The boys had stopped by the river, and Thorn’s eyes were on a mare and her foal drinking peacefully only a few yards from where he and Mait were standing. The mare was almost white; the foal was dark brown.
“We hunt the horses in the autumn,” Mait replied, his eyes also on the mare and foal. “We herd the horses into a corral and kill the ones who do not look likely to withstand the winter. That way we have meat for the winter, and, since we do not bother them again, the rest of the horses soon forget their fright. We do the same with the rest of the animals in the valley; we cull the old and the ill and the injured and leave the sound.”

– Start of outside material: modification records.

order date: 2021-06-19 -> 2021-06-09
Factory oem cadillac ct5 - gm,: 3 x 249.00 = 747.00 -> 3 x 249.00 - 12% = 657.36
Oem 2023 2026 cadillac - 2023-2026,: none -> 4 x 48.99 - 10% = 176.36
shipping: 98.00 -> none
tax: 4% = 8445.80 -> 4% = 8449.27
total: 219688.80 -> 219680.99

“What of the horses I saw outside the walls of the cliff?” Thorn asked. “Where do they come from? They cannot winter on the open slopes, surely?”
“Oh, they are the young males that Impero chased from the herd,” Mait explained.
“Impero?”
“Impero is the name Ronan gave to the herd’s stallion. There he is now.”
Thorn looked at the magnificent white stallion that was moving among the main herd of mares, which was grazing not far from the river. Even at this distance, Thorn could see how thick and muscular was his neck. The valley horses were unlike the horses Thorn was accustomed to seeing portrayed on the walls of caves. These horses had long, arched faces and long, flowing manes and tails. And they were mostly gray.
Mait continued: “Impero will let the yearlings stay within the valley, but the two-year-olds he drives out. The batch you saw were the ones he drove out this spring, when the mares began to drop their new foals. They will move lower as the weather worsens, and by winter they will have left the Altas altogether and gone down to the plain.”
“Why doesn’t the Tribe of the Wolf go down to the plain in the winter also?” Thorn asked. “It must be bitter here in the valley.”
“We are too small a tribe to establish our own hunting grounds on the plain,” Mait explained. “There are many tribes dwelling there, and they would not welcome us. We will have to become much larger and more powerful before we can hope to carve out a hunting territory for ourselves on the plain.”
The morning slowly advanced as the boys made their way up the valley. By midday they were hungry, and they climbed up to a rocky ledge to dangle their feet, watch the small herd of sheep below them, and eat the food Fara and Berta had packed.
“Are all of the men of the Wolf outcasts from their own tribes?” Thorn asked after they had finished eating. He had one leg drawn up for support and, absentmindedly, he picked up a small flat stone and began to scratch on it with a sharp pebble.
“Sa,” Mait said. “They are.”
“At the gathering, one of your men said Ronan had called them a tribe of rapists and murderers.” Thorn squinted his eyes to look at the sheep.
“He said that when Heno objected to keeping the twins,” Mait said immediately and grinned in remembrance.
“Heno is the big man, is he not?” Thorn asked. “The one with the pale blue eyes?”
“Sa.”
“What tribe is he from?”
“He is of the Fox tribe, from beside the River of Gold. I know I should like him better,” Mait confessed. “He is married to my sister, and if it were not for him, I would probably have died. He was the one who brought us to the valley. But…I do not like him. He is always complaining—the twins were just one example.”
“Why did the Fox tribe thrust him out?”
“He was blamed for the death of the chief’s son,” Mait said. “The Fox tribe has a very strict taboo against their hunters having sex for three days before a great hunt. Heno lay with his wife the night before the hunt, and the next day the chiefs son was killed by a buffalo. Someone had heard Heno and his wife and accused him of breaking the taboo. The chief expelled him from the tribe.”